Abuja 23 November 2025
Former Vice President and Peoples Democratic Party (PDP) presidential candidate Atiku Abubakar has launched a blistering attack on the Federal Government, alleging that the quiet appointment of Xpress Payments Solutions Limited as a new collecting agent for the Treasury Single Account (TSA) represents a deliberate attempt to “nationalise” the controversial revenue-collection model associated with President Bola Tinubu’s tenure in Lagos State.
In a strongly worded statement posted on his verified X (formerly Twitter) account on Saturday, Mr Abubakar described the move as “a dangerous resurrection of the Alpha Beta revenue cartel” that he claims dominated Lagos State during and after Mr Tinubu’s governorship. Alpha Beta, a private firm long accused by critics of operating as a politically connected monopoly on tax collection in Lagos, has repeatedly denied any wrongdoing and insists its operations were transparent and contractual.
Mr Abubakar argued that appointing Xpress Payments without public consultation or National Assembly oversight amounts to “state capture masquerading as digital innovation” and turns Nigeria “from a republic to a private holding company controlled by a small circle of vested interests.”
The former vice president further condemned the timing of the appointment, which he said was “smuggled into the public space” while the nation mourns victims of escalating insecurity. “When a nation is grieving, leadership should show empathy and focus on securing lives, not on expanding private revenue pipelines,” he wrote.
Among the questions Mr Abubakar raised are:
- Why the appointment was rushed without stakeholder engagement or legislative scrutiny;
- What unique value Xpress Payments brings that existing TSA channels do not already provide;
- Who the ultimate beneficiaries are — the Nigerian people or “an entrenched political network”.

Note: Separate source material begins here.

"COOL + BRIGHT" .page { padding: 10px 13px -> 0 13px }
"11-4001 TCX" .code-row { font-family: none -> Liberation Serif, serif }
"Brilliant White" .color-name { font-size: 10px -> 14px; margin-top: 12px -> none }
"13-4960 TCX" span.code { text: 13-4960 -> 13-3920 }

He insisted that Nigeria “does not need more middlemen between citizens and their government revenue” and called for greater transparency, stronger institutions, and a tax system “free from political capture”.

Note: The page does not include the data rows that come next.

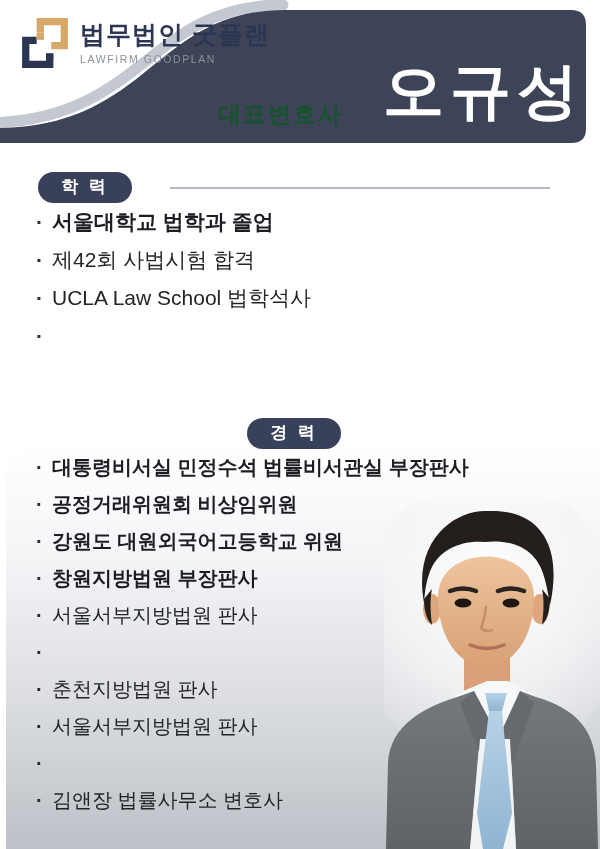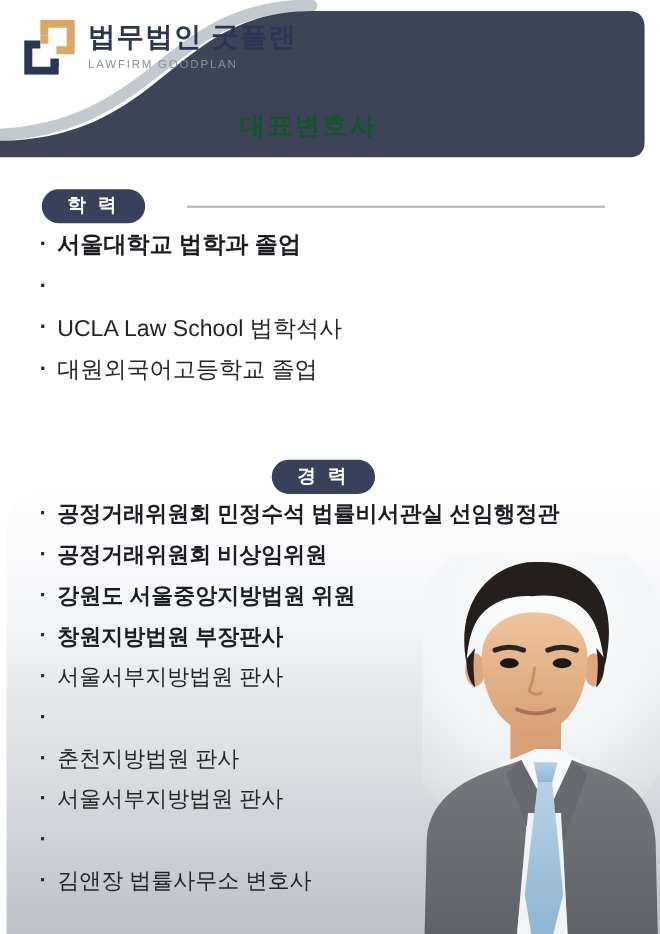"오규성" div.banner-name { html: none -> <div>오규성</div> }
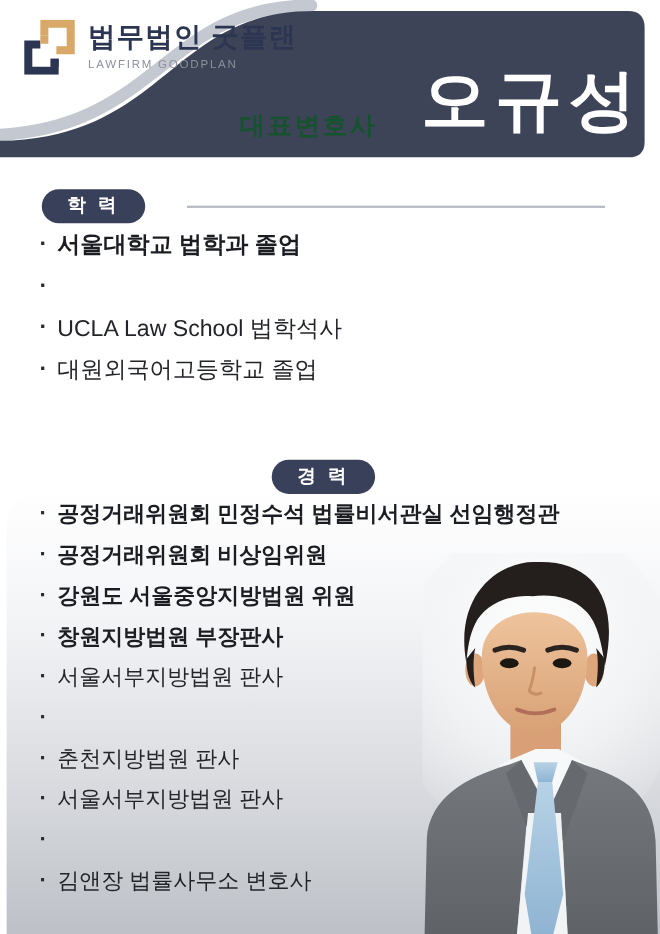"제42회 사법시험 합격" span { html: none -> <span>제42회 사법시험 합격</span> }
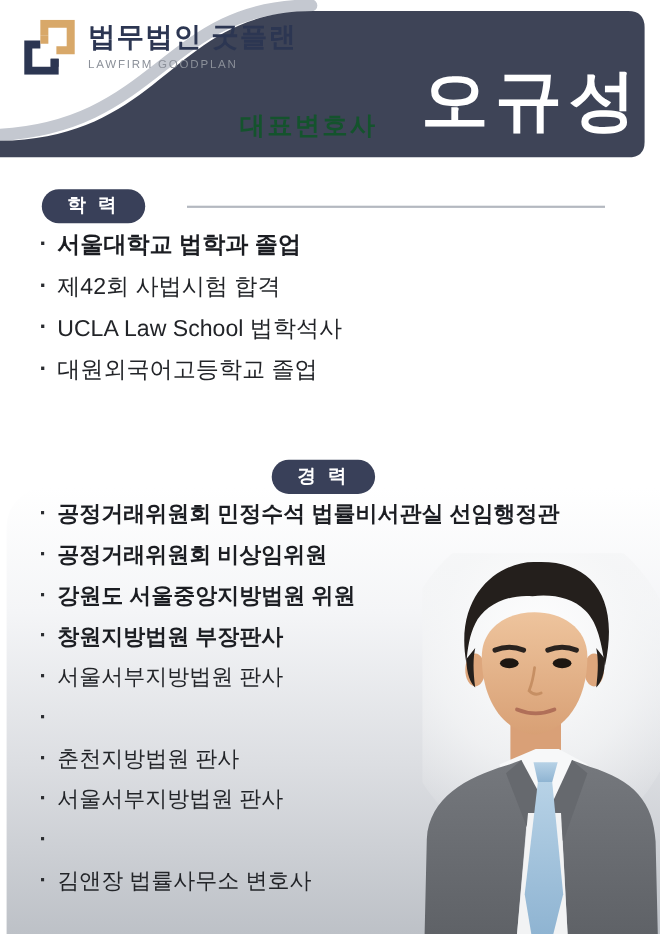"대원외국어고등학교 졸업" span { html: <span>대원외국어고등학교 졸업</span> -> none }
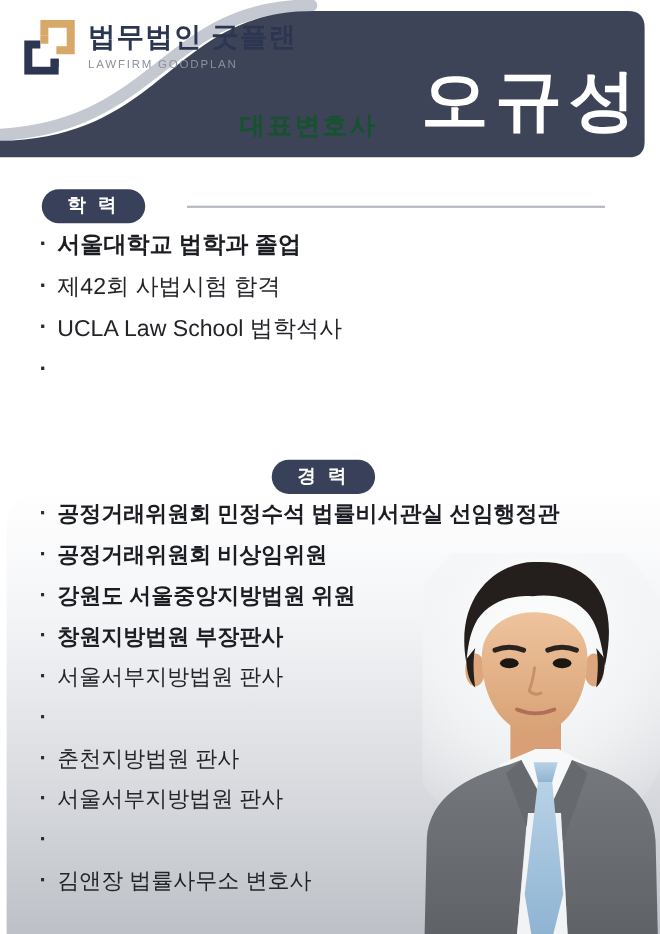"공정거래위원회 민정수석 법률비서관실 선임행정관" span { text: 공정거래위원회 민정수석 법률비서관실 선임행정관 -> 대통령비서실 민정수석 법률비서관실 부장판사 }
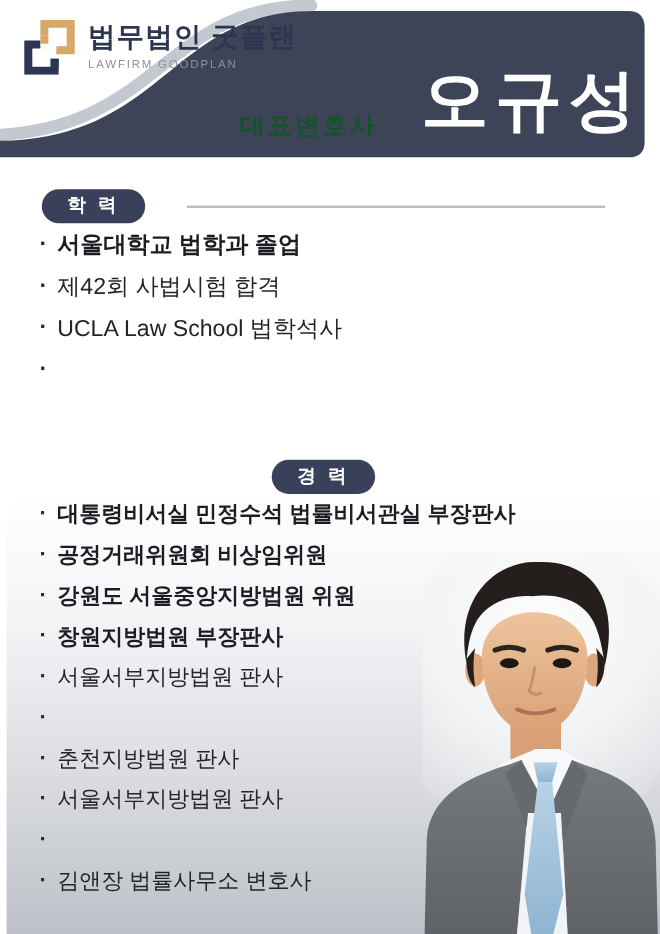"강원도 서울중앙지방법원 위원" span { text: 서울중앙지방법원 -> 대원외국어고등학교 }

Mr Abubakar demanded the following immediate actions:
- Suspension of Xpress Payments’ appointment pending a public inquiry;
- Full disclosure of contractual terms, beneficiaries, fee structures, and selection criteria;
- A comprehensive audit of all TSA operations;
- Legislation to prohibit private proxies in core government revenue systems;
- A refocusing of national priorities on security rather than “governance conducted in the shadows”.

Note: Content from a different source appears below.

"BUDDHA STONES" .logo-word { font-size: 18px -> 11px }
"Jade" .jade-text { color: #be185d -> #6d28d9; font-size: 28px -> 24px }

“Nigeria’s revenues are not political spoils,” Mr Abubakar concluded. “They are the lifeblood of our national survival, especially at a time when insecurity is tearing communities apart.”
As of the time of filing this report, the Presidency and the Ministry of Finance had not issued any official response to Mr Abubakar’s allegations. Critics of the Tinubu administration have in the past raised similar concerns about the influence of Lagos-era associates in federal appointments, while supporters argue that private-sector involvement can enhance efficiency in revenue collection.